The Prince of Wales Museum is the finest work done by architect George Wittet, who also designed the Gateway of India. It houses interesting displays of jade work, weapons from the Mughal Empire that belonged to Shah Jehan, Aurangzeb and Akbar, and clay and terracotta figures from the 3rd century BC.
Travel along Marine Drive, Mumbai’s seaside promenade, an eight-lane highway with a wide pavement. Its graceful curve sweeps from the skyscrapers at Nariman Point to the foot of Malabar Hill. The whole stretch is popular for strolling, and it is a great place for people watching. At the northern end is the lively Chowpatty Beach, a Mumbai institution.
Mani Bhavan was Gandhi’s Bombay base between 1917 and 1934. It is now a permanent museum and memorial to the Mahatma, and contains a research library of more than 20,000 volumes. A series of tiny dioramas tell his life story in an interesting fashion.

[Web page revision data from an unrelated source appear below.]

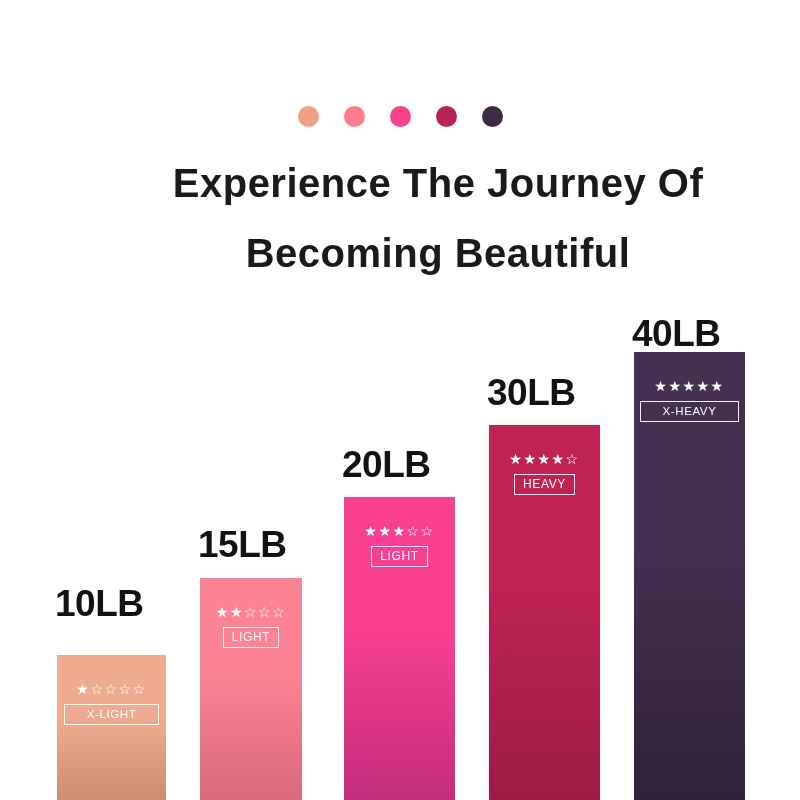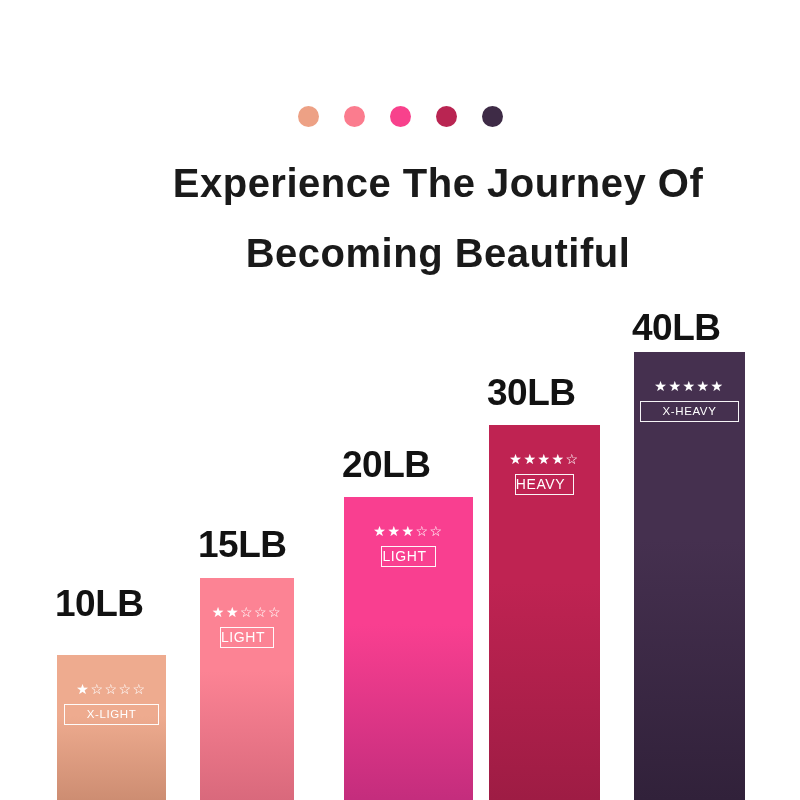--- a/index.html
+++ b/index.html
@@ -97,23 +97,23 @@
     line-height: 16px;
     letter-spacing: 1.5px;
     color: #ffffff;
     white-space: nowrap;
     text-shadow: 0 0 1px rgba(255,255,255,0.25);
   }
   .badge {
     margin-top: 7px;
     border: 1.6px solid rgba(255,255,255,0.95);
     color: #ffffff;
-    font-size: 14px;
+    font-size: 12px;
     letter-spacing: 0.6px;
-    padding: 3px 8px 3px 0;
+    padding: 3px 8px 3px 8px;
     line-height: 13px;
     white-space: nowrap;
   }
   .badge.wide { padding: 3px 22px; font-size: 11.5px; }
 </style>
 </head>
 <body>
 
 <div id="page">
 
@@ -133,49 +133,49 @@
   <div id="chart">
       <div class="bar-group" style="left: 57px; width: 109px; height: 215px;">
         <div class="bar-label" style="top: 0px;">10LB</div>
         <div class="bar" style="height: 145px; background: linear-gradient(rgb(238, 171, 143) 0%, rgb(238, 171, 143) 42%, rgb(205, 141, 114) 100%);">
           <div class="bar-inner">
             <div class="stars">★☆☆☆☆</div>
             <div class="badge wide">X-LIGHT</div>
           </div>
         </div>
       </div>
-      <div class="bar-group" style="left: 200px; width: 94px; height: 274px; text-align: right;">
+      <div class="bar-group" style="left: 200px; width: 102px; height: 274px; text-align: right;">
         <div class="bar-label" style="top: 0px;">15LB</div>
         <div class="bar" style="height: 222px; background: linear-gradient(rgb(252, 131, 148) 0%, rgb(252, 131, 148) 42%, rgb(217, 105, 124) 100%);">
           <div class="bar-inner">
             <div class="stars">★★☆☆☆</div>
             <div class="badge">LIGHT</div>
           </div>
         </div>
       </div>
-      <div class="bar-group" style="left: 344px; width: 129px; height: 354px;">
+      <div class="bar-group" style="left: 344px; width: 111px; height: 354px;">
         <div class="bar-label" style="top: 0px;">20LB</div>
         <div class="bar" style="height: 303px; background: linear-gradient(rgb(249, 63, 144) 0%, rgb(249, 63, 144) 42%, rgb(196, 45, 125) 100%);">
           <div class="bar-inner">
             <div class="stars">★★★☆☆</div>
             <div class="badge">LIGHT</div>
           </div>
         </div>
       </div>
       <div class="bar-group" style="left: 489px; width: 111px; height: 426px;">
         <div class="bar-label" style="top: 0px;">30LB</div>
         <div class="bar" style="height: 375px; background: linear-gradient(rgb(191, 35, 82) 0%, rgb(191, 35, 82) 42%, rgb(158, 28, 68) 100%);">
           <div class="bar-inner">
             <div class="stars">★★★★☆</div>
             <div class="badge">HEAVY</div>
           </div>
         </div>
       </div>
       <div class="bar-group" style="left: 634px; width: 111px; height: 499px;">
-        <div class="bar-label" style="top: 8px;">40LB</div>
+        <div class="bar-label" style="top: 14px;">40LB</div>
         <div class="bar" style="height: 448px; background: linear-gradient(rgb(69, 48, 79) 0%, rgb(69, 48, 79) 42%, rgb(49, 33, 58) 100%);">
           <div class="bar-inner">
             <div class="stars">★★★★★</div>
             <div class="badge wide">X-HEAVY</div>
           </div>
         </div>
       </div>
     </div>
 
 </div>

Even if you are not possessed of an interest in other people’s dirty laundry, you’ll be fascinated by the dhobi ghats. Each morning washing from all over Mumbai is brought here to be soaped, soaked, boiled, beaten, and thrashed. The next day, after being aired, pressed, folded and wrapped, the bundles are returned from whence they came. Stop here for photos that you’ll never be able to duplicate anywhere else.
On your way to the pier, you will drive past a most remarkable railway station. Inspired by St. Pancras Station in London, the Victoria Terminus was built during Queen Victoria’s Golden Jubilee year. The first train in India left from this station in 1853; today half a million commuters use the station every day.